Speakers at a press conference held in the office of the union’s president, Khaled Al Dakhnan, in Salwa a difference emerged during the meeting of Kuwait and the Philippines sides two days ago about adding a new condition in addition to adhering to the memorandum of agreement between the two countries.

Condition
The sources said the Philippines demanded imposing a condition on recruitment agencies requiring them to pay a financial guarantee of $10,000 that can be used of when a dispute occurs between the sponsor and the worker, which means the arrival of the workers will be delayed much after the holy month of Ramadan which falls in April.

Those who addressed the meeting indicated their absolute rejection of this condition, even if it meant stopping to bring in workers from the Philippines, especially since there are many false allegations made by some workers, stressing the offices are committed to the systems, regulations and clauses of Kuwaiti law and will not submit to the Philippines, which continues to raise false claims and tries to defame Kuwait in front of human rights organizations.

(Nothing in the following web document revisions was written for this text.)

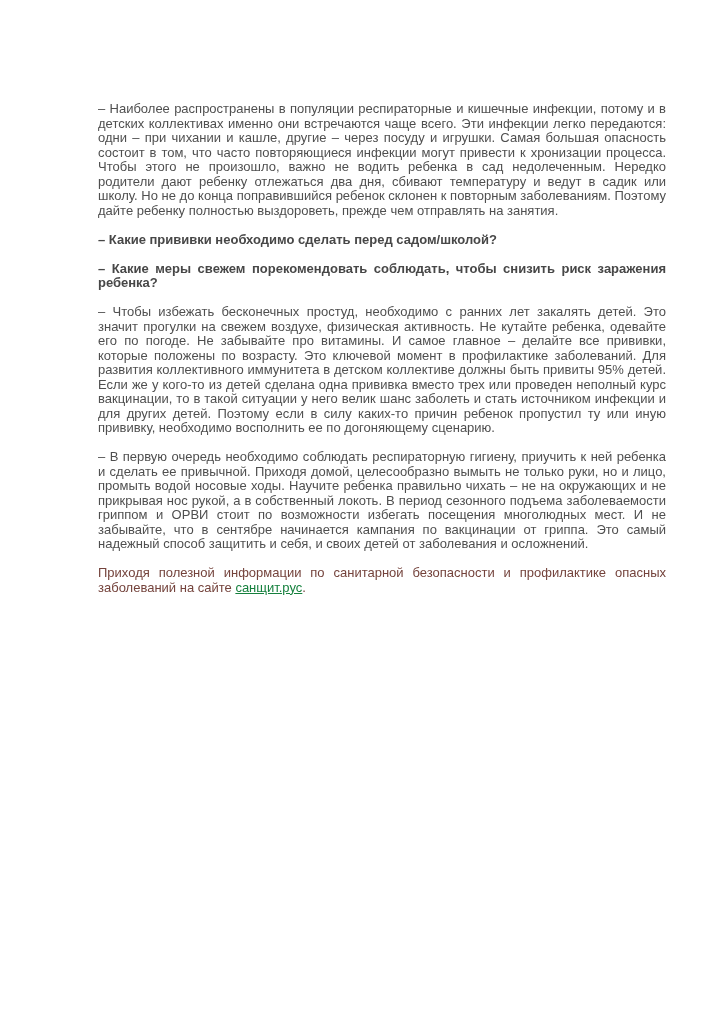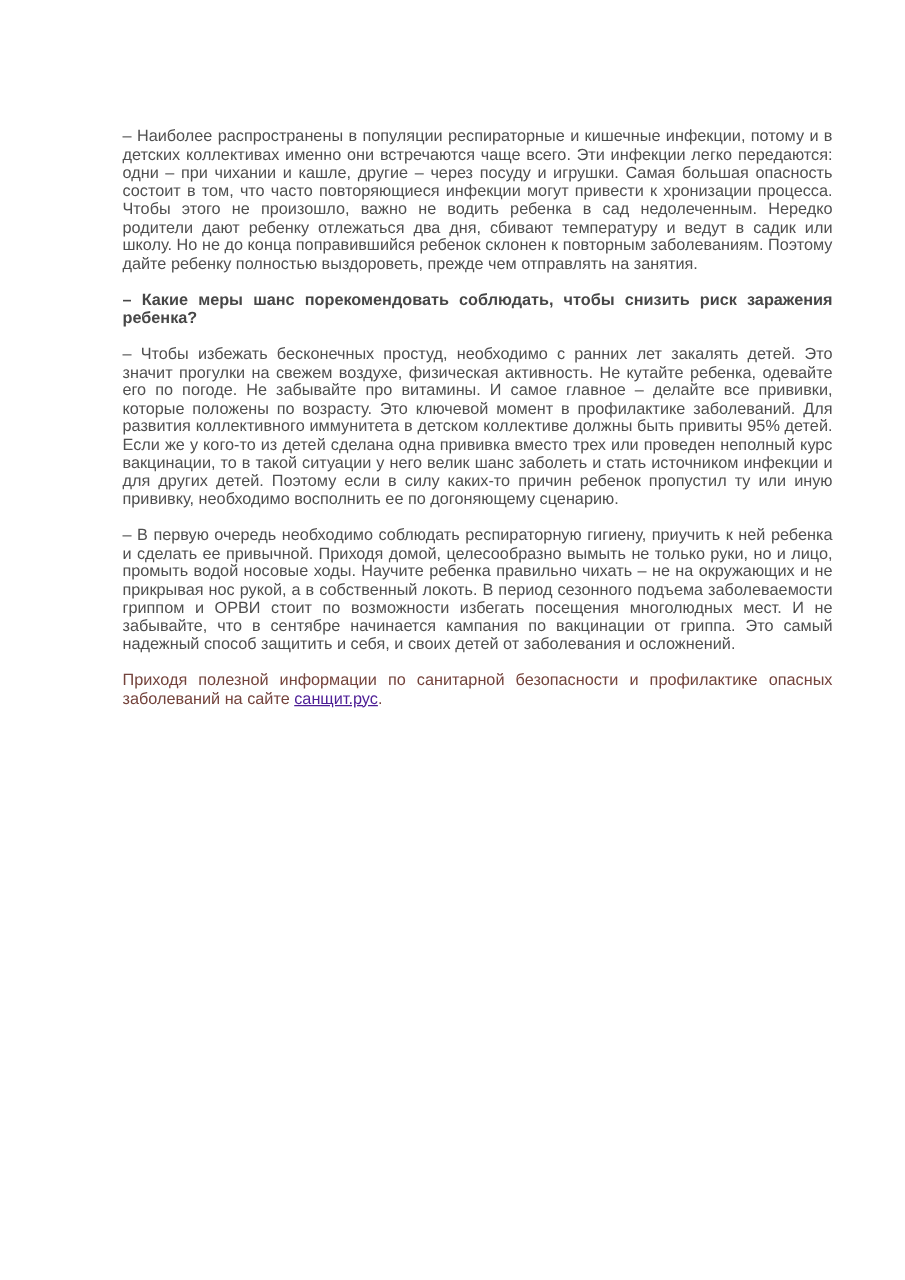"– Какие прививки необходимо сделать" p.question { html: none -> <p>– Какие прививки необходимо сделать перед садом/школой?</p> }
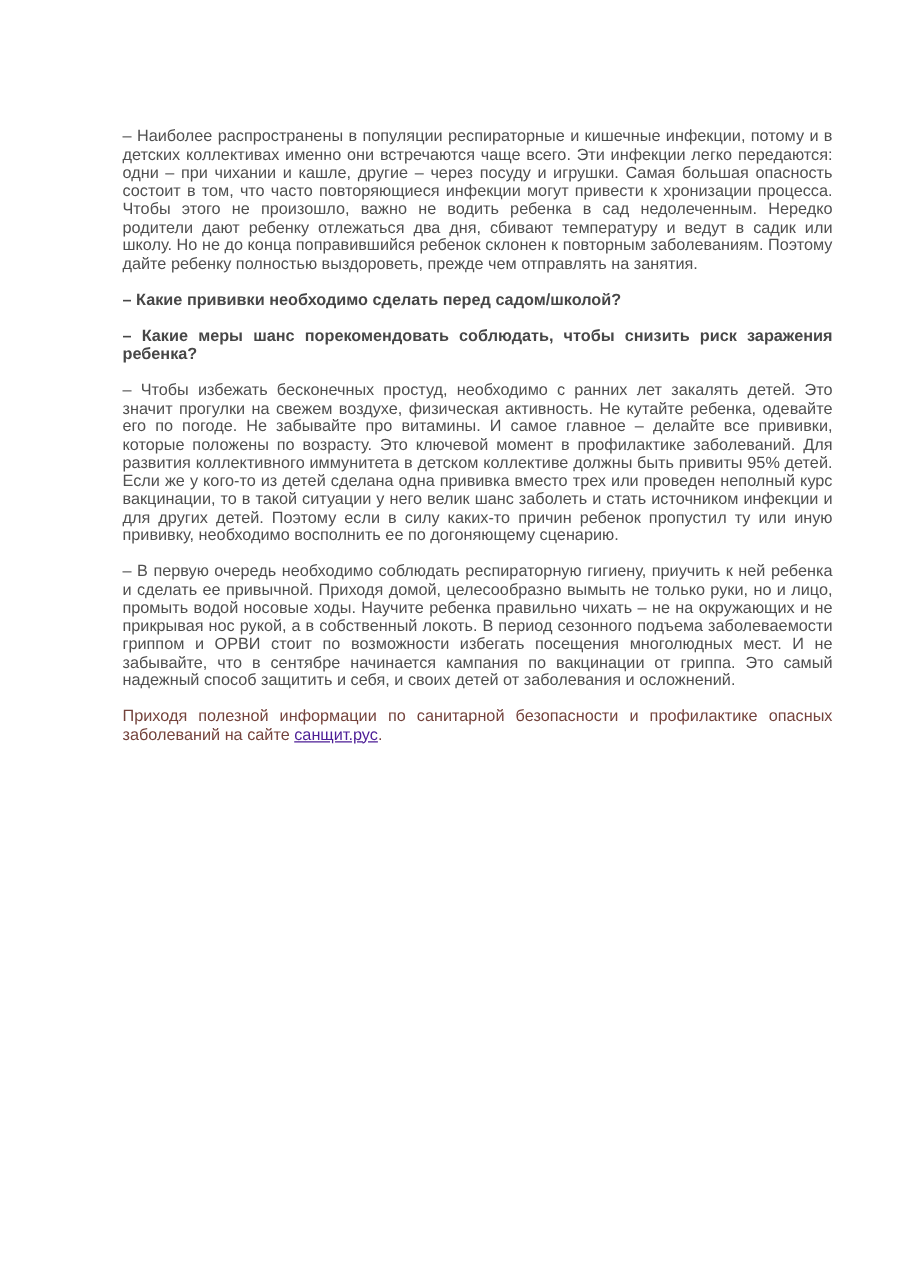"– Какие меры шанс порекомендовать" p.question { text: шанс -> свежем }
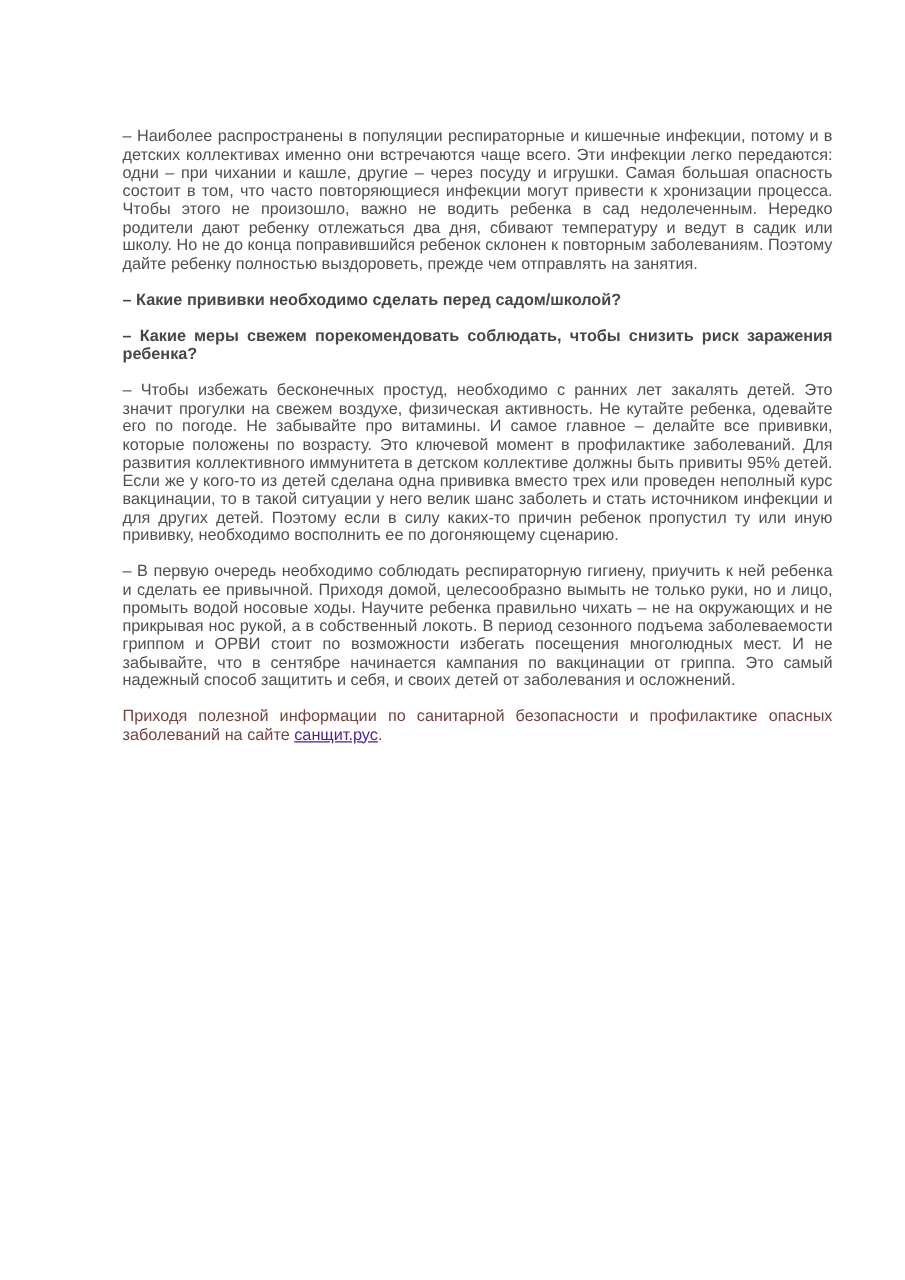"санщит.рус" .article a.site-link { color: #4c1d95 -> #15803d }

Al-Dakhnan stressed one of the objectives of the Union is to try to reduce the prices of bringing in domestic workers, but this seems to have reached a point of no return so as to say due to lack of cooperation from the Ministry of Foreign Affairs, indicating that the Union sought as much as possible during its visit to many countries to provide domestic workers at reasonable prices, but there is still one agreement from the countries that export domestic workers, which is the Philippines, noting that neighboring countries have open agreements.

Al-Dakhnan said, “We have become bound by a certain nationality, which makes it control and impose its conditions without deterrence, calling on the Ministry of Foreign Affairs to open dealing with African countries and to sign agreements with other countries if everyone wants to reduce prices, saying ‘do not put us at the mercy of the Philippines’.”

Reduction
Director General of the Union of Domestic Workers’ Offices Abdulaziz Al-Ali ruled out the possibility of reduction in domestic labor prices in light of ‘difficulties’ in dealing with labor-exporting countries, and put the ball in the government court for failure to sign memoranda of understanding with the countries that export domestic workers. Secretary of the Union, Ali Shamouh, said that the issue of domestic workers is thorny and requires concerted efforts, while the Vice-President of the union Abdullah LafiAl-Habaj stressed on the need for the government to move towards signing memoranda of understanding with new countries.